What Der Spiegel calls a “bureaucracy monster” is in reality a streamlined system. In comparison, it can take 4 to 6 months in the US to get a simple homeowner rooftop array installed. The situation is so bad in the US that some companies praise themselves for guaranteeing installation within 90 days. Our colleagues over at the Institute for Local Reliance recently wrote about how German homeowners can get a solar roof within eight days.

Only one feed-in tariff will apply for a PV array of your size when you connect it to the grid.
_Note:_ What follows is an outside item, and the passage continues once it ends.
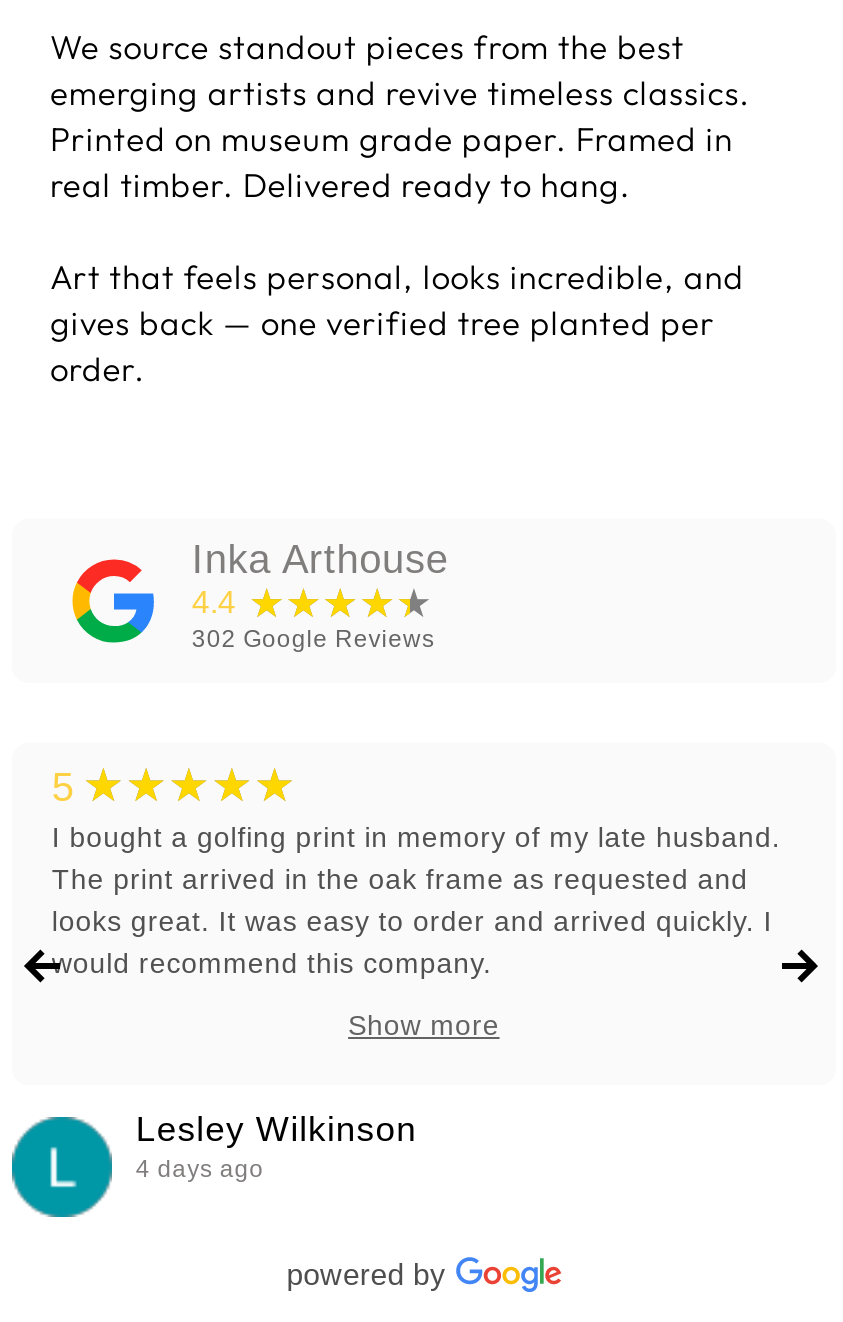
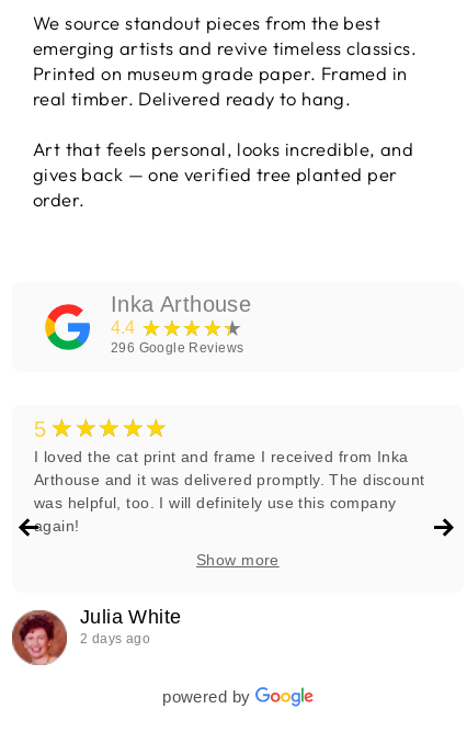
[192,625,435,653] 302 Google Reviews -> [111,340,244,356] 296 Google Reviews
[52,821,781,979] I bought a golfing print in memory of my late husband. | The print arrived in the oak frame as requested and | looks great. It was easy to order and arrived quickly. I | would recommend this company. -> [34,448,425,535] I loved the cat print and frame I received from Inka | Arthouse and it was delivered promptly. The discount | was helpful, too. I will definitely use this company | again!
[10,1109,417,1219] [image] | Lesley Wilkinson | 4 days ago -> [11,606,181,666] [image] | Julia White | 2 days ago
Your bank/installer will know the number, which is also published on this official Network Agency website (alongside countless solar blogs) as an XLS file. A roof array smaller than 10 kilowatts installed in November gets paid 14.07 cents per kilowatt-hour – see, wasn’t that easy?

The same holds true for wind and biomass, for which distinctions are made by system size. Furthermore, the rates generally drop over time. The result is perhaps an historic pileup of different rates, all of which continue to be paid for 20 years starting on the day of the grid connection. Maybe there are now 4,000 different feed-in tariffs, but complaining about that is a bit like complaining that Medicare sets different prices for some 4,200 types of medication (zip file) – some would argue that comprehensive coverage is a feature, not a bug.

And then there is the claim that renewables in Germany “have not reduced CO2 emissions in Europe by a single gram” because of emissions trading. Of course, since carbon trading sets a limit, you could just as easily have argued the opposite – any reduction in carbon emissions in Germany will not reduce carbon emissions in Europe, but merely make more emissions available elsewhere.

In reality, the rise of renewable electricity in Germany has helped bring down demand for carbon allowances – one reason why the carbon price is now closer to €5 than the €50 hoped for. European politicians could take the opportunity to lower the amount of carbon allowances thanks to the success of renewables, but they recently chose not to do so – with the German government unfortunately also blocking stricter emissions. Last week, however, there was new of a breakthrough in backloading. Clearly, the problem is not that renewables cannot reduce carbon emissions, but that European politicians must let renewables reduce the amount of carbon allowances.